* PROBLEM STATEMENT
Copy exactly, beginning with the line holding "html: <div>Serial_Number:</div> ->" and ending with the final line of the data beneath this task; copy nothing else, and leave out every picture.

━━━━━ PROVIDED RECORDS ━━━━━

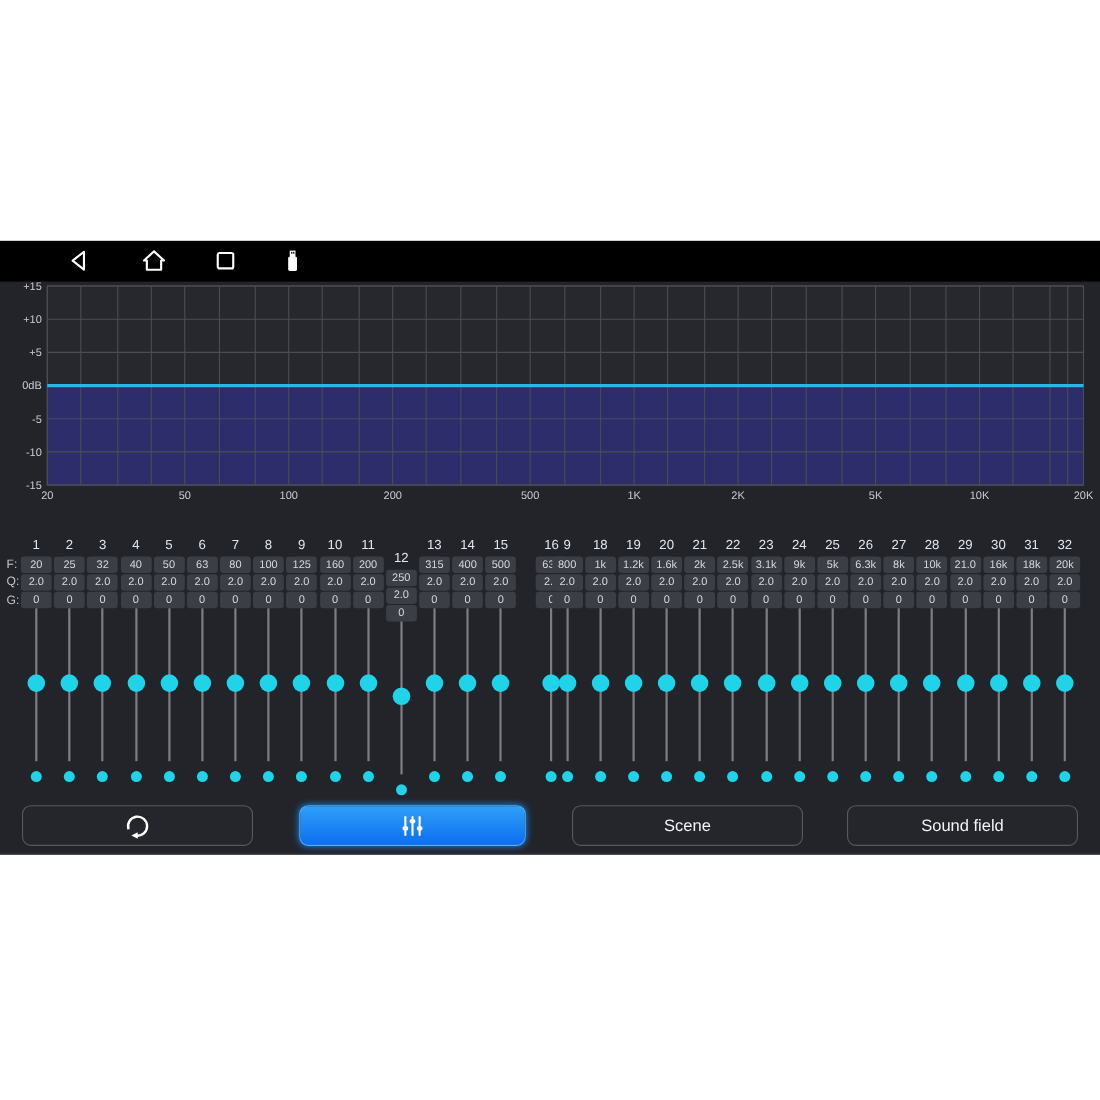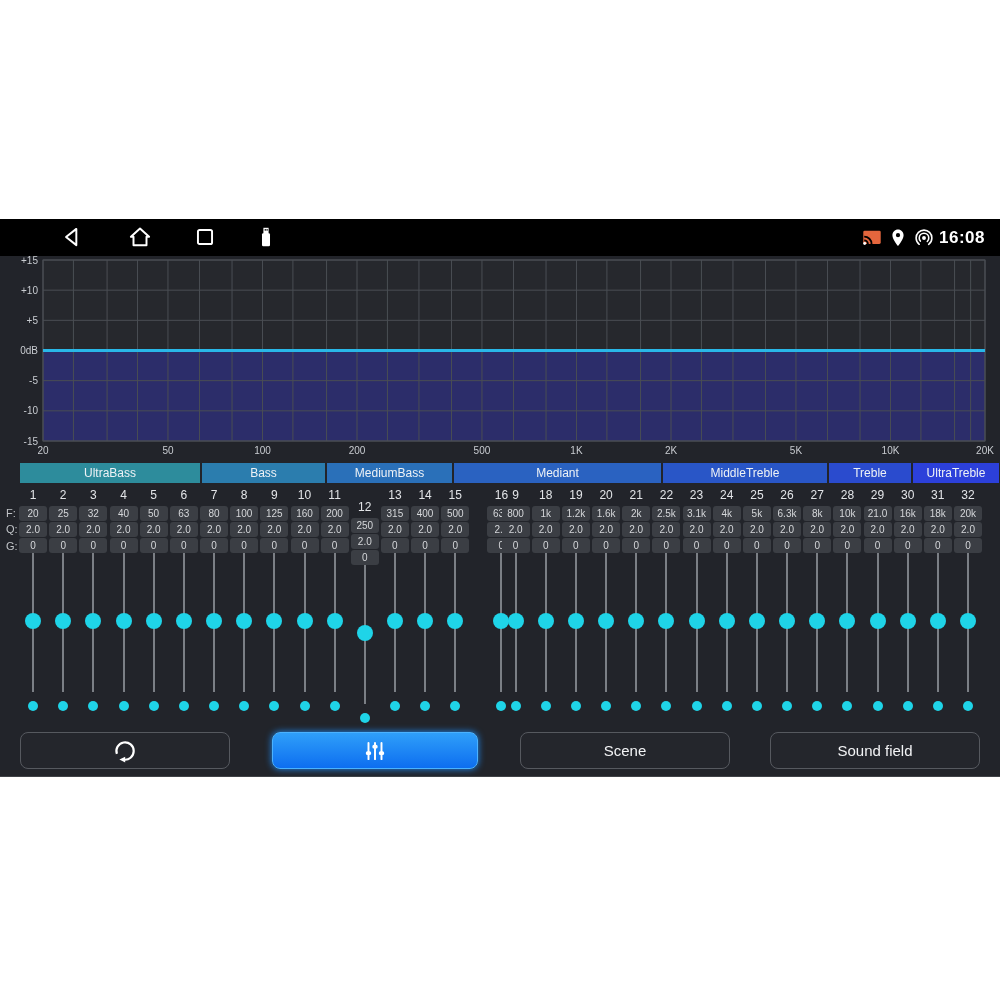"16:08" div.sb-right { html: <div> <svg> <rect></rect> <path></path> <path></path> <circle></circle> </svg> <svg> <path></path> </svg> <svg> <circle></circle> <circle></circle> <circle></circle> </svg> <div>16:08</div> </div> -> none }
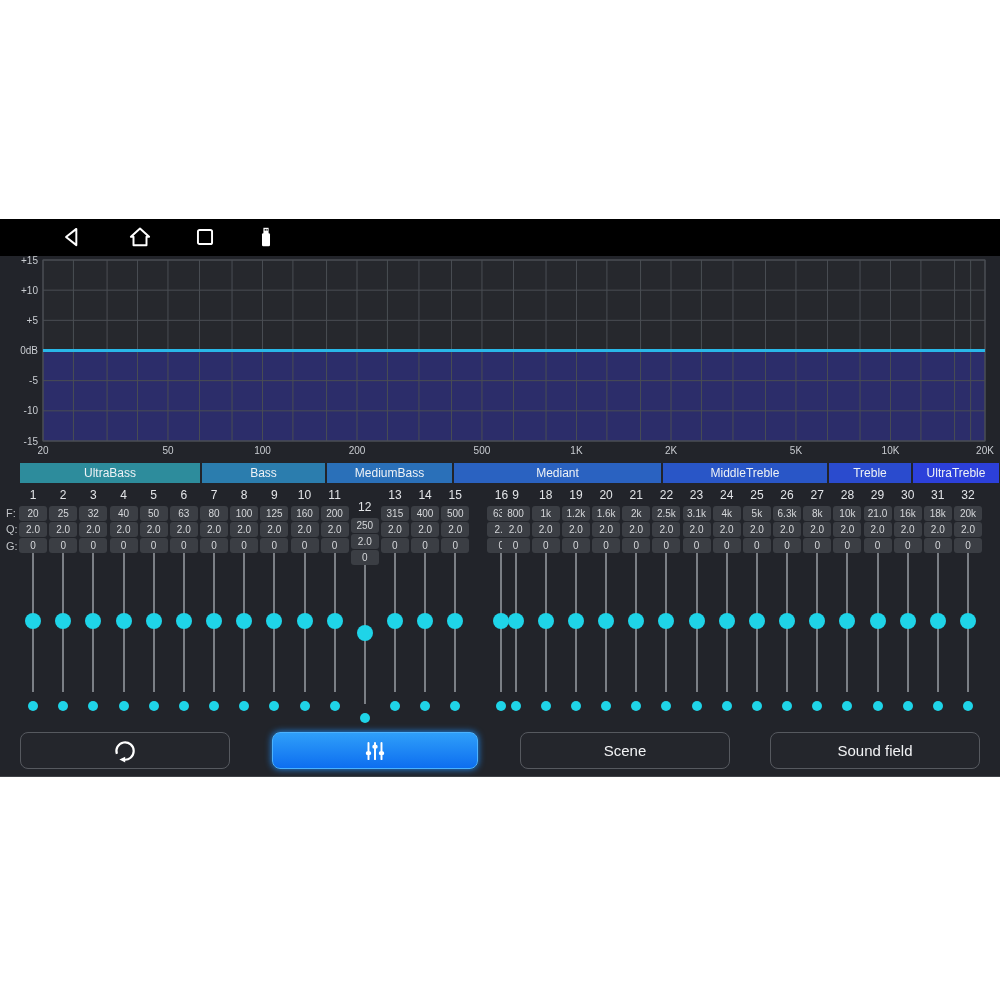"UltraBass" div.bands { html: <div> <div>UltraBass</div> <div>Bass</div> <div>MediumBass</div> <div>Mediant</div> <div>MiddleTreble</div> <div>Treble</div> <div>UltraTreble</div> </div> -> none }
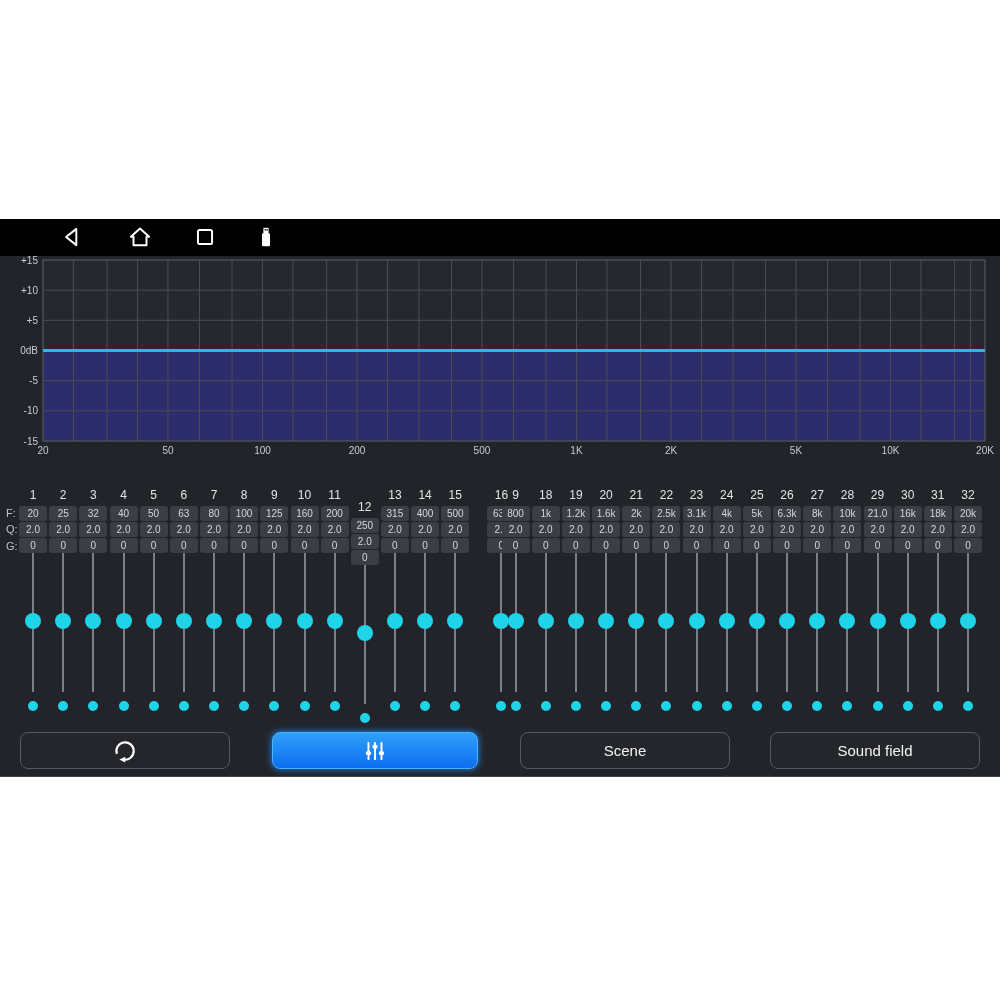"4k" div.chip { text: 4k -> 9k }
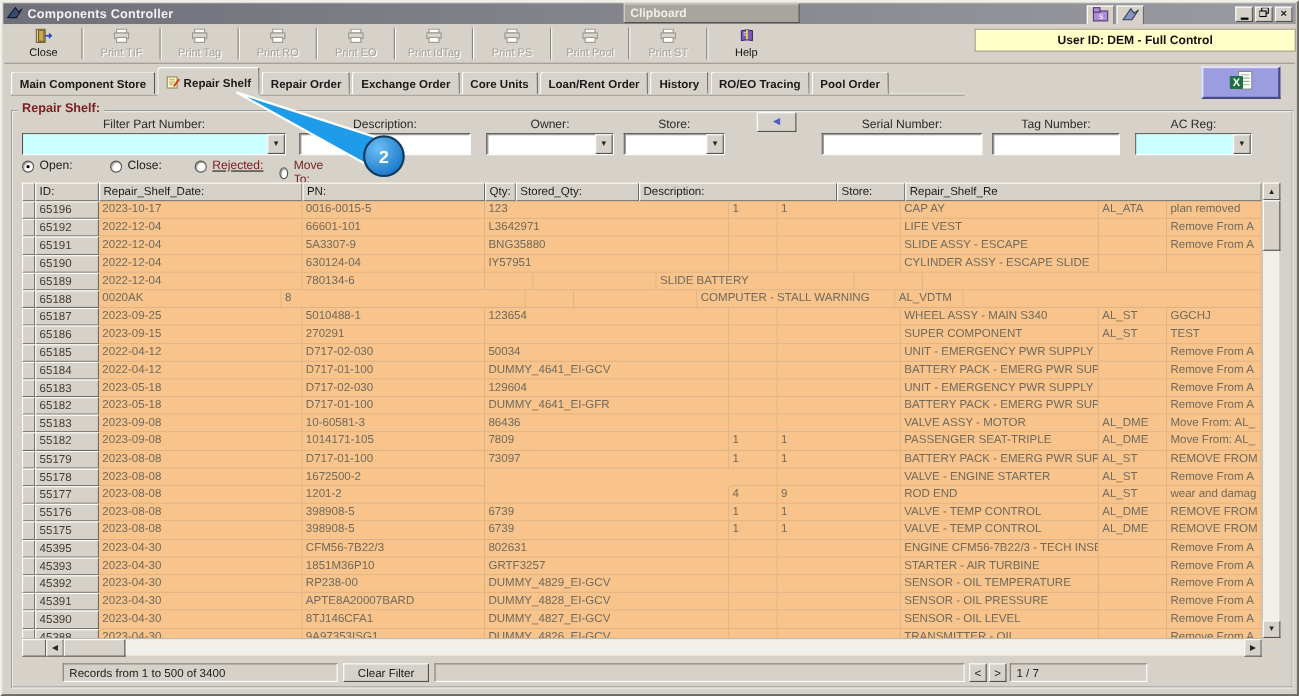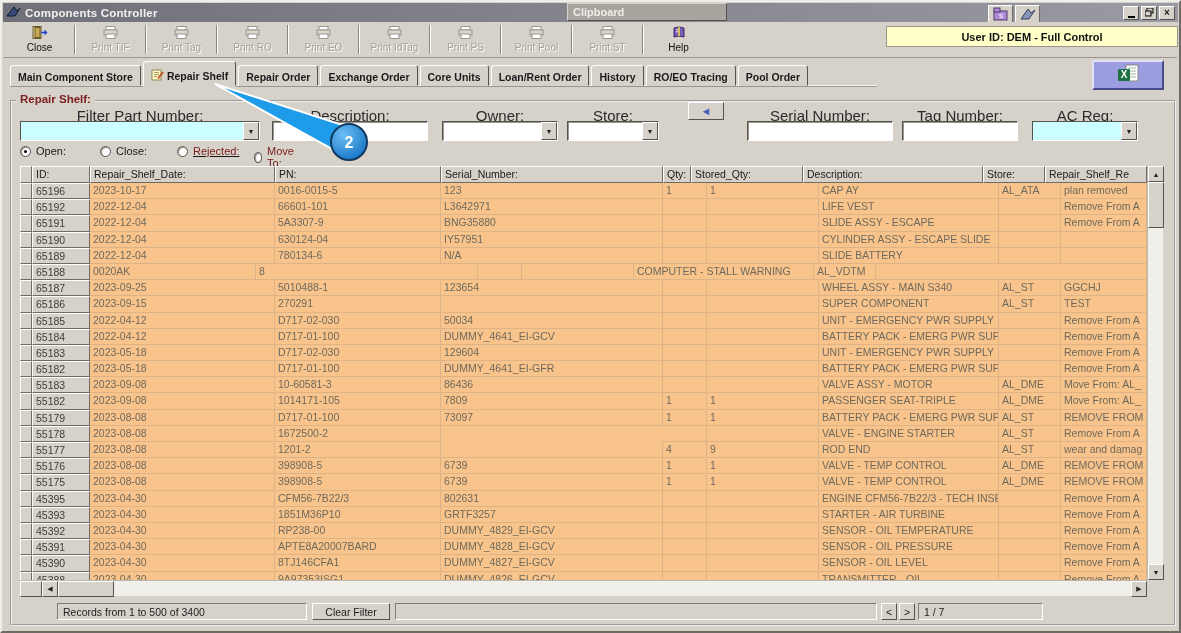"Filter Part Number:" .flabel { font-size: 15px -> 11px }
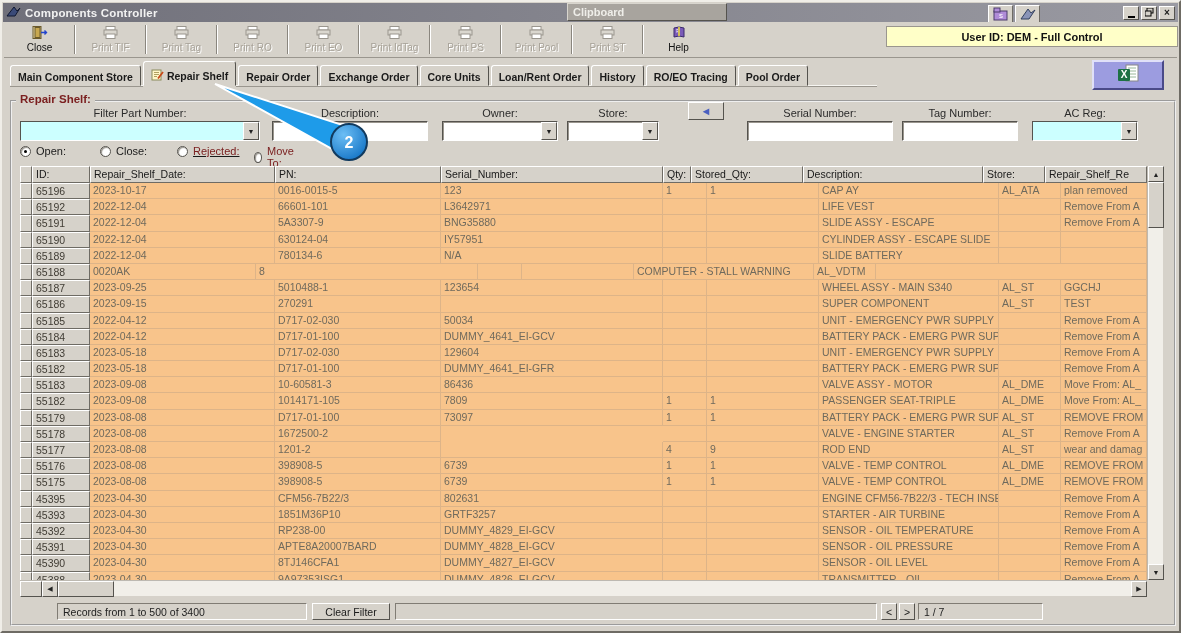"Serial_Number:" div.hcell { html: <div>Serial_Number:</div> -> none }
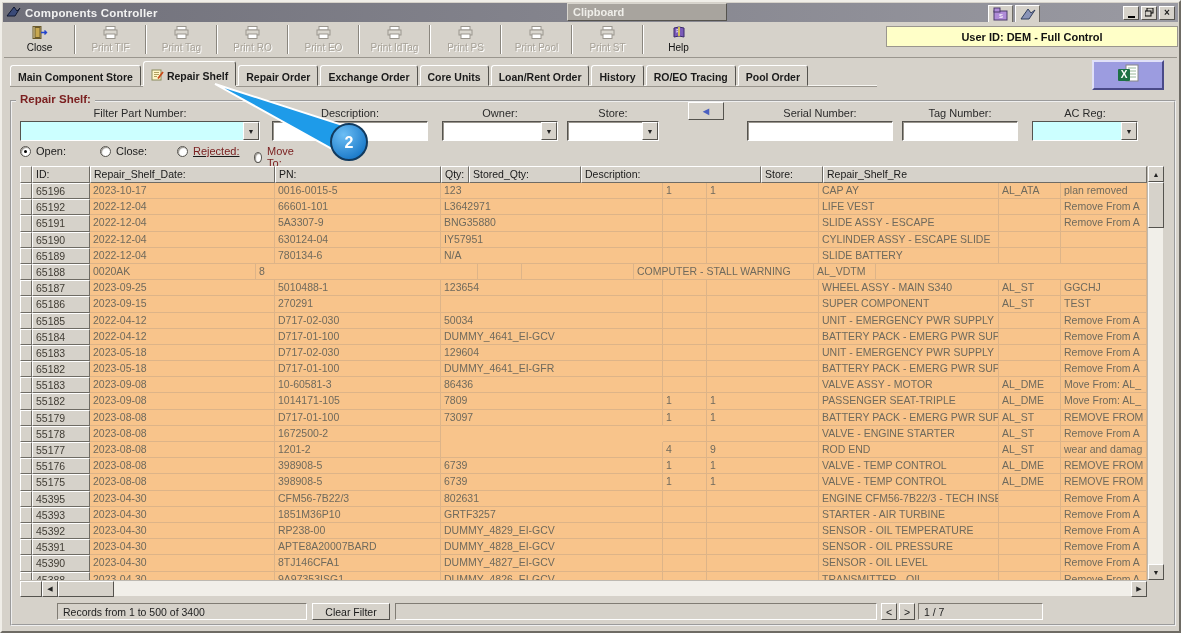"N/A" div.gcell { html: <div>N/A</div> -> none }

━━━━━

* WORKED SOLUTION
"Serial_Number:" div.hcell { html: <div>Serial_Number:</div> -> none }
"N/A" div.gcell { html: <div>N/A</div> -> none }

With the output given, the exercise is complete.